How to Hit a Swinging Forehand Volley

Wednesday, July 20, 2011 /by

A great weapon for baseliners who are uncomfortable at the net.

• The swinging forehand volley is just a forehand—except the ball doesn’t bounce. You set up and swing the same way. It’s an excellent option for strong baseliners who have trouble switching from their forehand grip to a volley grip. First step: Decide early. You need to recognize a slow-moving ball right away and then prepare for a swinging volley. Set up in an open stance with your shoulders fully turned and level, and your off arm pointing out toward the ball. Good posture and balance are essential.

• As you begin to swing, the butt cap of your racquet should point at the incoming ball, just as it would on a forehand. Swinging volleys should be hit from the service line or inside of it—this is an aggressive shot. Your left side will begin to open up as you start to swing. Push forward into the shot and let your knees come up naturally. Don’t jump. If the momentum of your swing lifts you off the ground, great. If not, don’t worry about it.

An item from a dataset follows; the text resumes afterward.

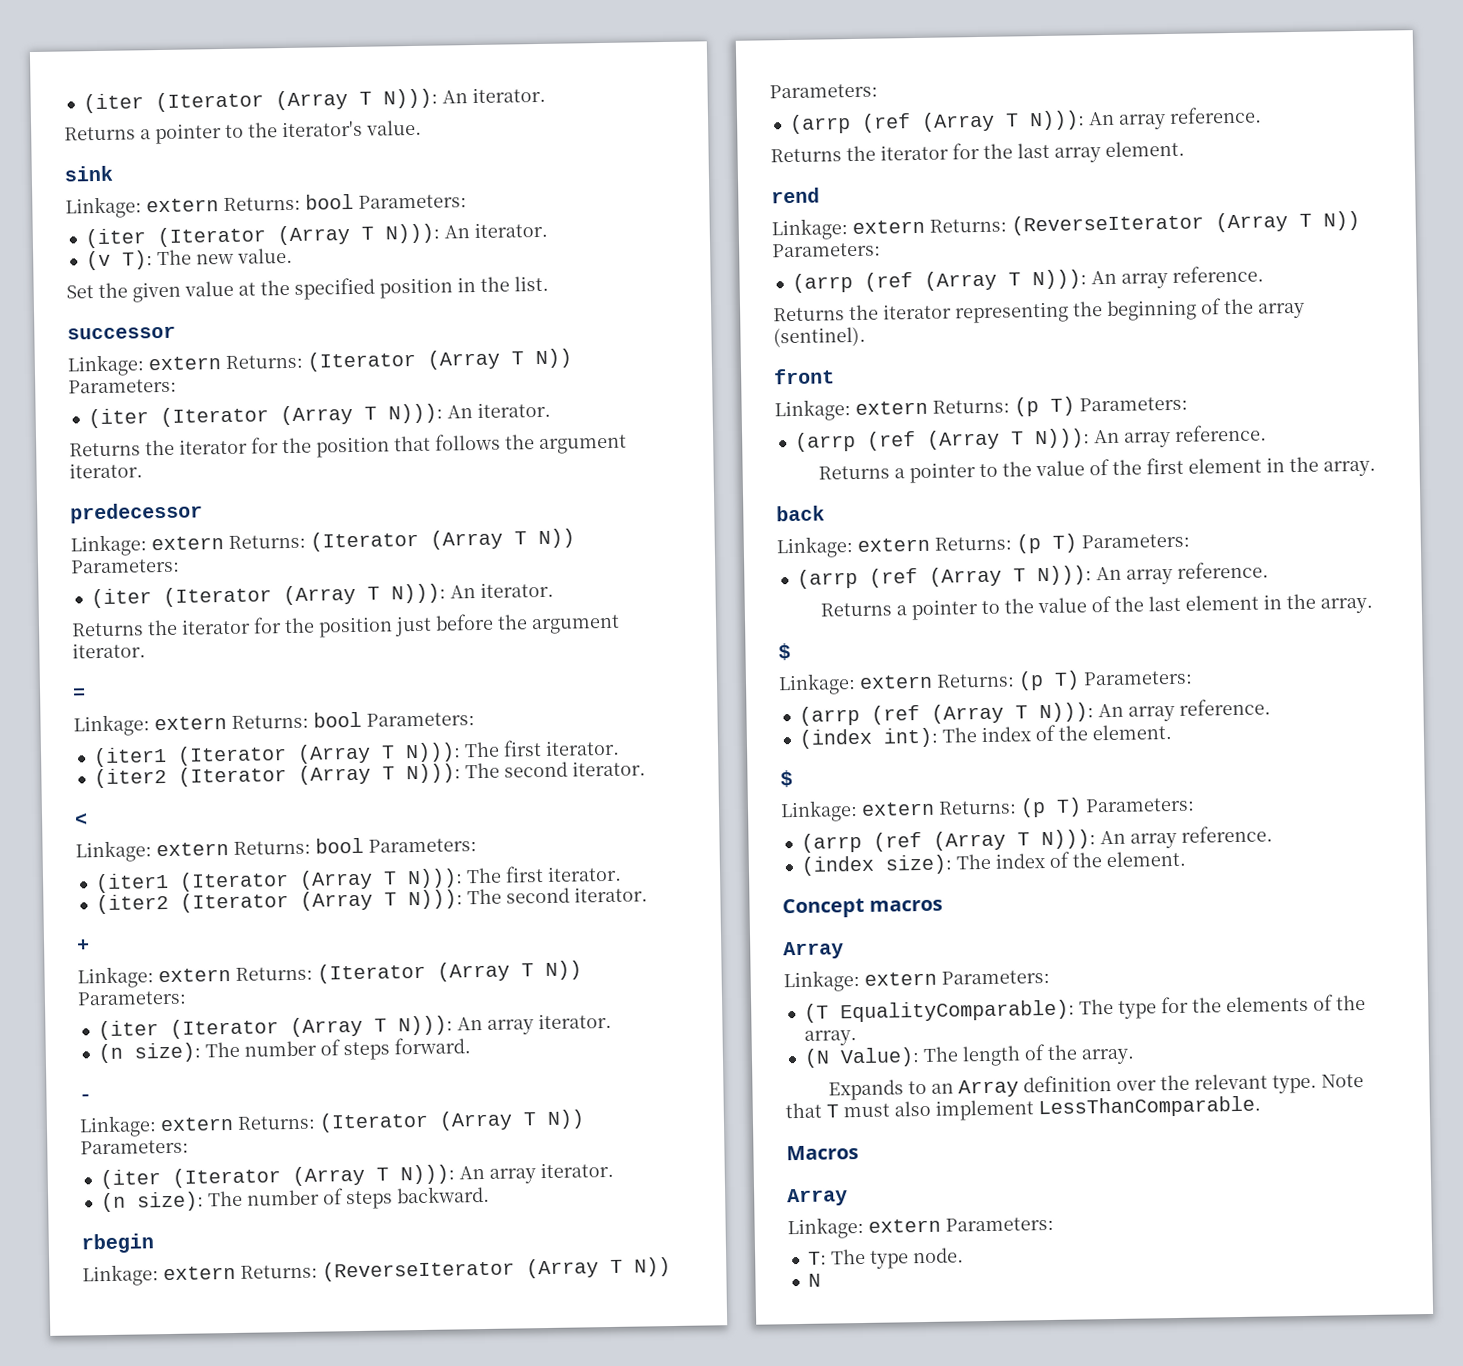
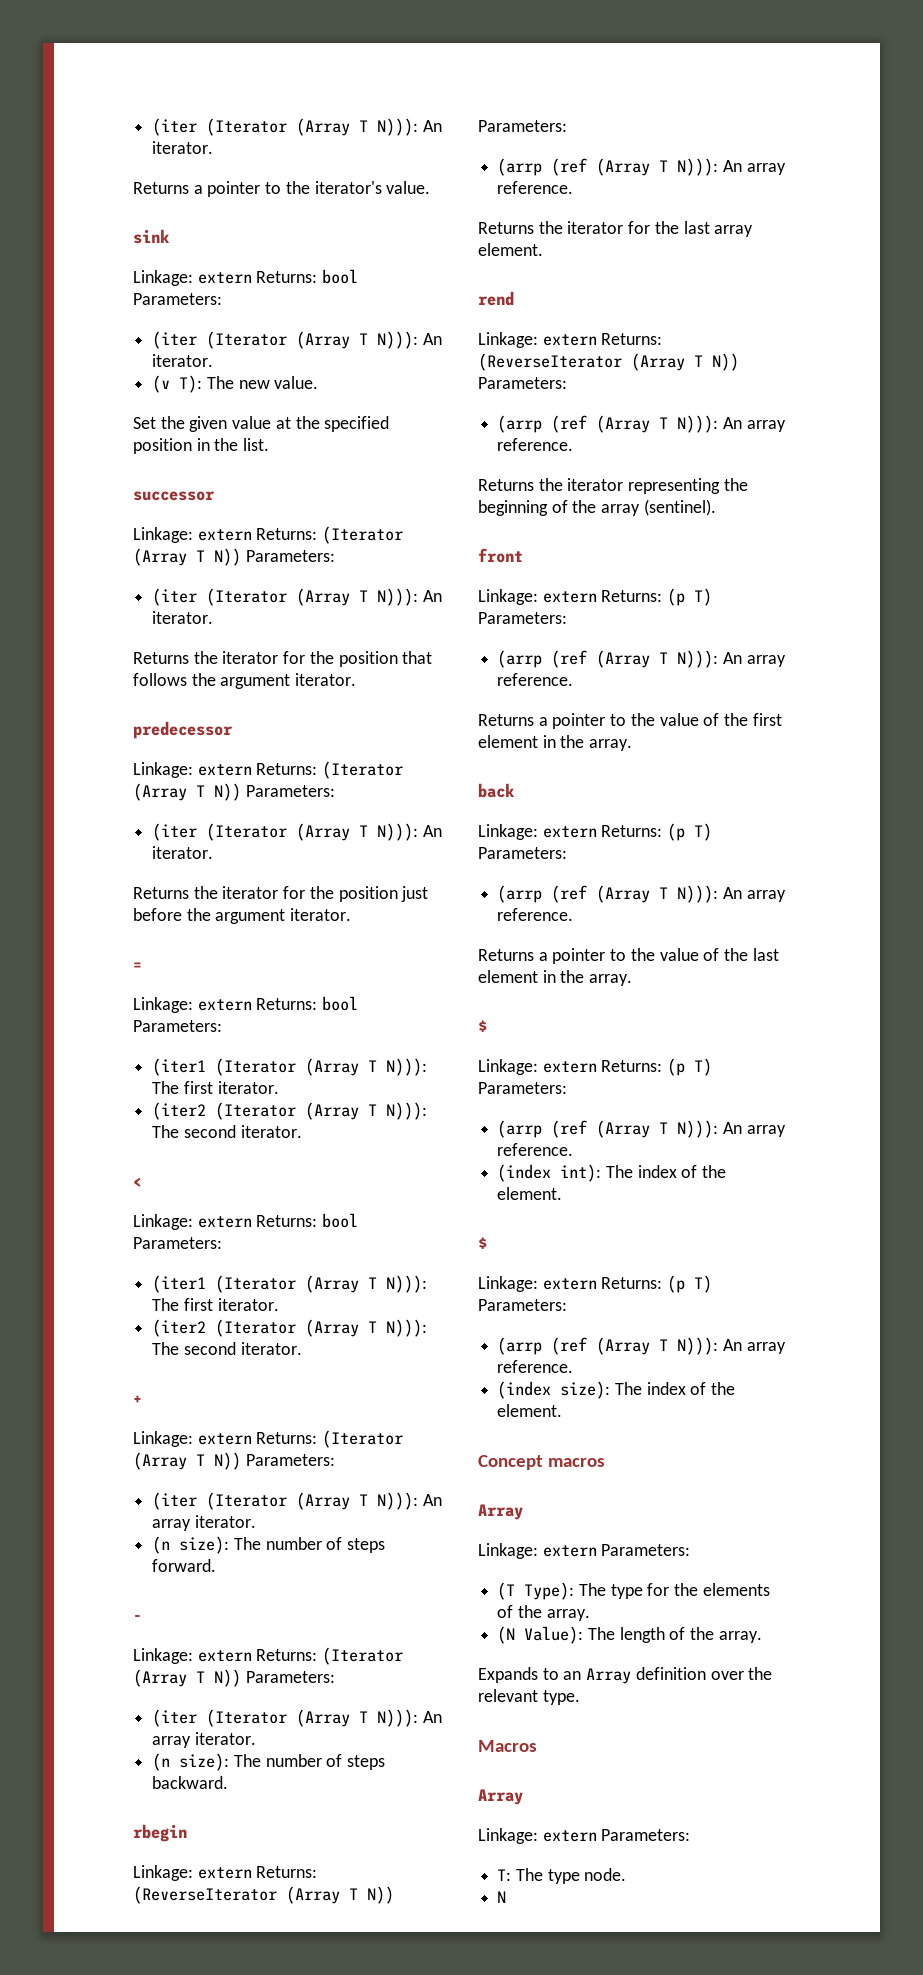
- (T EqualityComparable): The type for the elements of the array.
+ (T Type): The type for the elements of the array.
- Note that T must also implement LessThanComparable.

• Here’s one key difference between this shot and a regular forehand: the point of contact. For an effective swinging volley, you have to hit the ball at shoulder height, above the net. If you hit the ball at the height of the net or below, you’re going to have to hit up, which is not aggressive enough. Still, you must apply topspin by brushing up the back of the ball. Your swing remains low to high, but be sure to drive through the ball, just as you would from the baseline.

• Don’t stop your swing. Even though you’re hitting the ball near the net, you need to finish your swing. Extend through the ball toward your target. Don’t aim for a small target—there’s no need to hit a line with this shot. If you’re hitting the ball hard to a spot outside of your opponent’s immediate reach, that’s enough. Any reply will be weak. As you follow through, your weight will shift to your inside foot and put you in a good position to move forward. Follow the path of the ball and get ready to end the point—if it isn’t over already.

Mark Dalzell is a senior tennis coach and director of the weekly camp program at the IMG Bollettieri Tennis Academy.